**Exercise brief:**
Check every line of the data below for the string "padding", and copy the ones that hold it.

**Supplied material:**
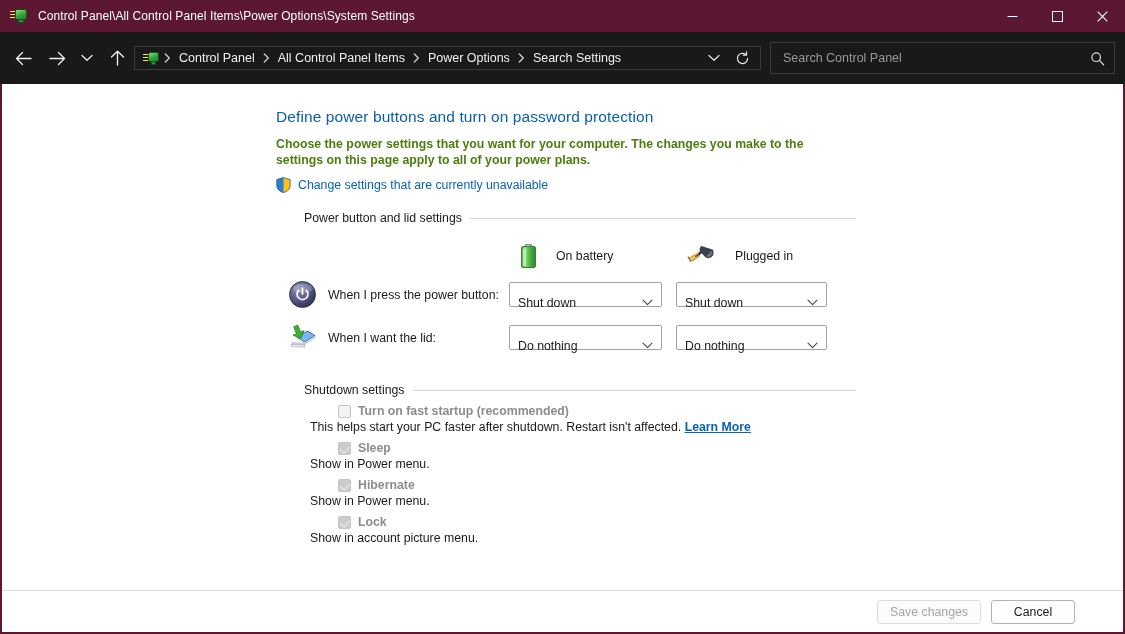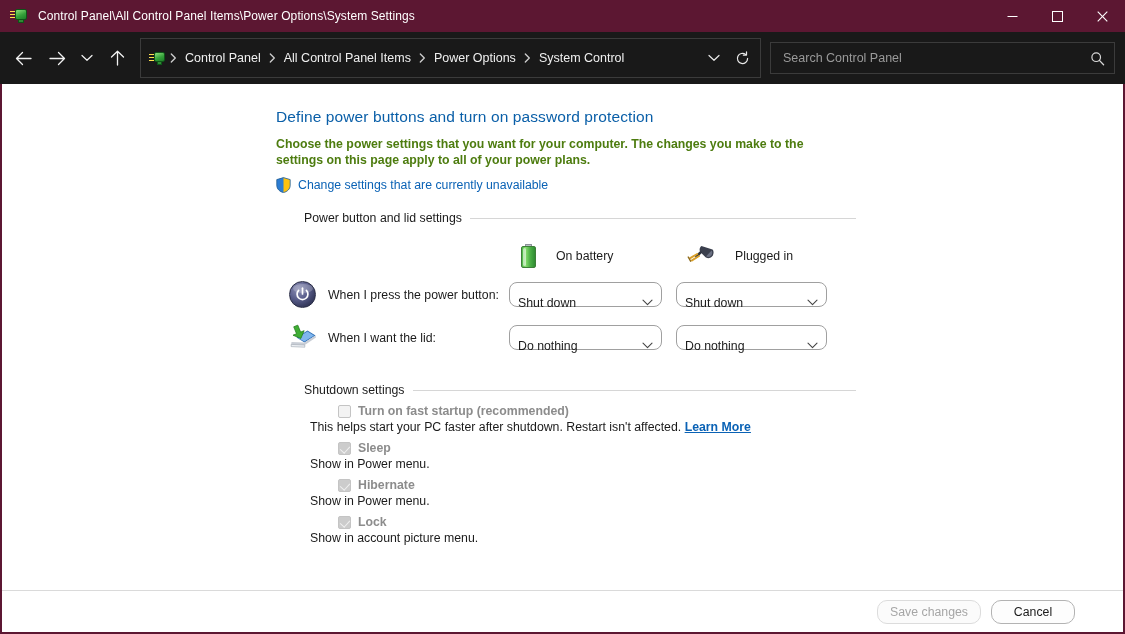--- a/index.html
+++ b/index.html
@@ -108,22 +108,21 @@
     width: 34px; height: 34px;
     display: flex; align-items: center; justify-content: center;
     color: #f2f2f2;
     flex: 0 0 34px;
   }
   .navbtn.small { width: 26px; flex: 0 0 26px; }
   .navbtn svg { display: block; }
 
   #addressbar {
     flex: 1 1 auto;
-    height: 40px;
-    margin-left: 6px;
+    height: 24px;
     background: #191919;
     border: 1px solid #3b3b3b;
     display: flex;
     align-items: center;
     padding: 0 2px 0 8px;
     min-width: 0;
   }
   .crumb-icon {
     width: 17px; height: 17px;
     position: relative;
@@ -362,21 +361,21 @@
   
   .lid { width: 30px; height: 27px; position: relative; }
   .lid svg { display: block; }
 
   
   .dd {
     position: absolute;
     height: 25px;
     background: #ffffff;
     border: 1px solid #a0a0a0;
-    border-radius: 8px;
+    border-radius: 2px;
     display: flex;
     align-items: center;
     padding: 16px 4px 0 8px;
     font-size: 12.3px;
     color: #1b1b1b;
   }
   .dd .val { flex: 1 1 auto; white-space: nowrap; }
   .dd .chev { color: #444; display: flex; align-items: center; padding-right: 4px; }
   .dd .chev svg { display: block; }
   .dd.battery { left: 233px; width: 153px; }
@@ -449,21 +448,21 @@
     padding-right: 48px;
     gap: 10px;
   }
   .btn {
     height: 24px;
     min-width: 73px;
     padding: 0 12px;
     font-size: 12.3px;
     font-family: "Liberation Sans", sans-serif;
     border: 1px solid #b3b3b3;
-    border-radius: 10px;
+    border-radius: 3px;
     background: #fdfdfd;
     color: #1b1b1b;
     display: flex;
     align-items: center;
     justify-content: center;
   }
   .btn.disabled {
     color: #a6a6a6;
     border-color: #dcdcdc;
     background: #fbfbfb;
@@ -556,21 +555,21 @@
         <svg width="7" height="10" viewBox="0 0 7 10">
             <path d="M1.3 1 L5.3 5 L1.3 9" fill="none" stroke="#cfcfcf" stroke-width="1.3" stroke-linecap="round" stroke-linejoin="round"></path>
           </svg>
       </div>
       <div class="crumb">Power Options</div>
       <div class="crumb-sep">
         <svg width="7" height="10" viewBox="0 0 7 10">
             <path d="M1.3 1 L5.3 5 L1.3 9" fill="none" stroke="#cfcfcf" stroke-width="1.3" stroke-linecap="round" stroke-linejoin="round"></path>
           </svg>
       </div>
-      <div class="crumb">System Control</div>
+      <div class="crumb">Search Settings</div>
       <div id="addr-spacer"></div>
       <div class="addr-btn">
         <svg width="12" height="8" viewBox="0 0 12 8">
             <path d="M1 1.5 L6 6.3 L11 1.5" fill="none" stroke="currentColor" stroke-width="1.2" stroke-linecap="round" stroke-linejoin="round"></path>
           </svg>
       </div>
       <div class="addr-btn" id="refresh-btn">
         <svg width="15" height="15" viewBox="0 0 15 15">
           <path d="M12.6 7.5 A5.1 5.1 0 1 1 10.6 3.4" fill="none" stroke="currentColor" stroke-width="1.25" stroke-linecap="round"></path>
           <path d="M11.5 0.9 L11.5 4.0 L8.3 4.0" fill="none" stroke="currentColor" stroke-width="1.25" stroke-linecap="round" stroke-linejoin="round"></path>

**Output for this task:**
     padding: 0 2px 0 8px;
     padding: 16px 4px 0 8px;
   .dd .chev { color: #444; display: flex; align-items: center; padding-right: 4px; }
     padding-right: 48px;
     padding: 0 12px;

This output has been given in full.